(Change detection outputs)
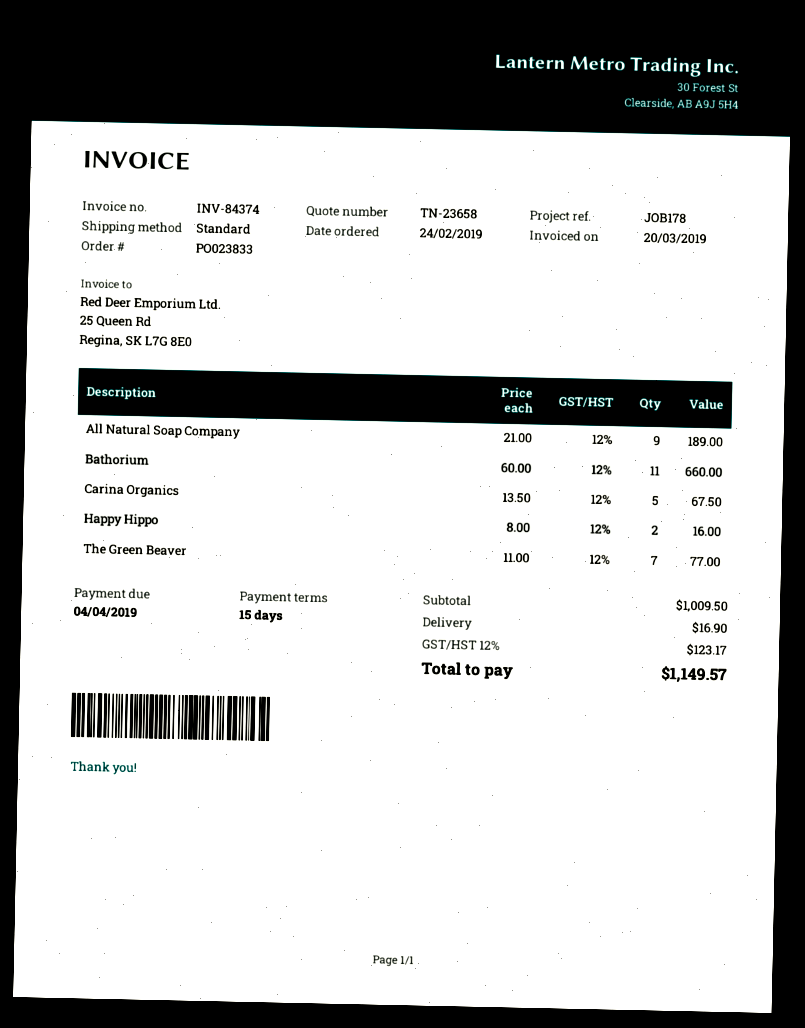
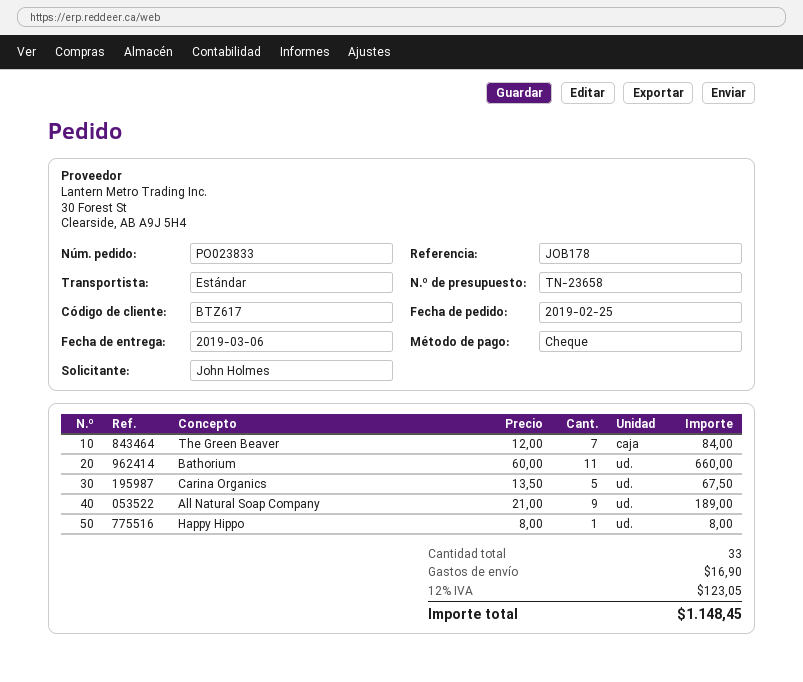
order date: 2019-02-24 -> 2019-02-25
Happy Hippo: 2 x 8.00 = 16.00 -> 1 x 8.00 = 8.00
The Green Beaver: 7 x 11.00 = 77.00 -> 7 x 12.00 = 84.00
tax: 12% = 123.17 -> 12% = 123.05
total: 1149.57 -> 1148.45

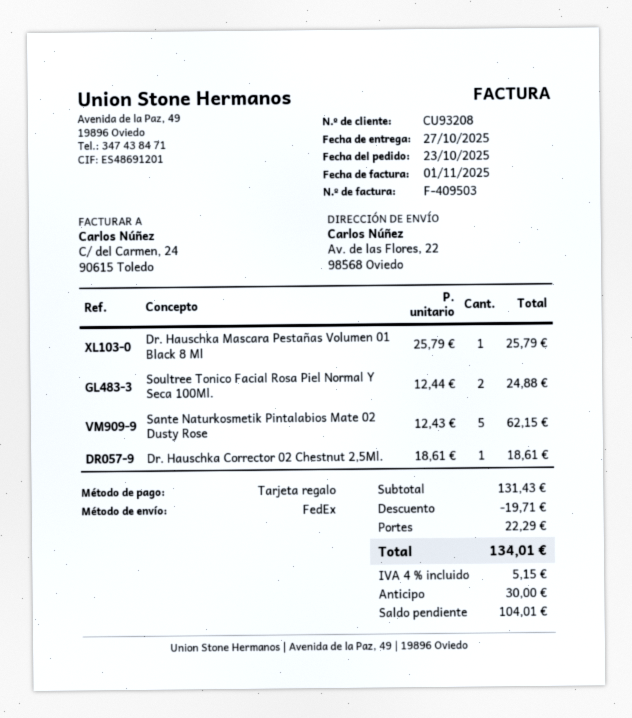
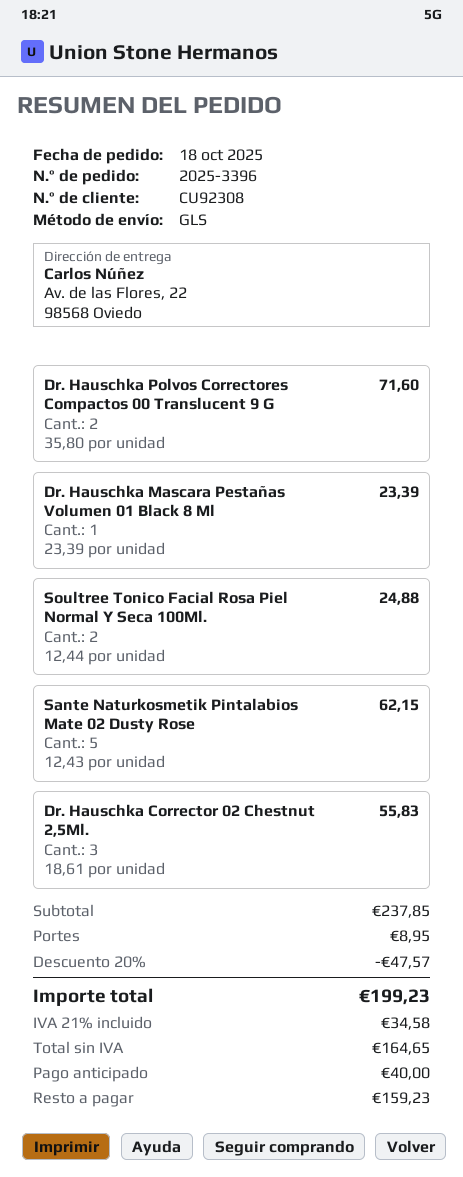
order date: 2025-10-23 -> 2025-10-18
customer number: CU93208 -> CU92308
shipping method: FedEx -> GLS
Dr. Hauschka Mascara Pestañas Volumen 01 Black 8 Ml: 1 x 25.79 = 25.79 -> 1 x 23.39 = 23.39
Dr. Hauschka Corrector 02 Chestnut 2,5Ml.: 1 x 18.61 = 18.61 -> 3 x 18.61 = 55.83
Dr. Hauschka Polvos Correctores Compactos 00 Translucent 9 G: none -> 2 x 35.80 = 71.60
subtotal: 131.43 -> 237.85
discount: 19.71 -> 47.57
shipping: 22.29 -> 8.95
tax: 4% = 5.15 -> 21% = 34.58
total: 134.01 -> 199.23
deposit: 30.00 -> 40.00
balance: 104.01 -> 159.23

Work item:
Once the line that contains "subtotal: 131.43 -> 237.85" is found, please give it again exactly, along with each line that comes after it, through the last line of the entries.

Answer below:
subtotal: 131.43 -> 237.85
discount: 19.71 -> 47.57
shipping: 22.29 -> 8.95
tax: 4% = 5.15 -> 21% = 34.58
total: 134.01 -> 199.23
deposit: 30.00 -> 40.00
balance: 104.01 -> 159.23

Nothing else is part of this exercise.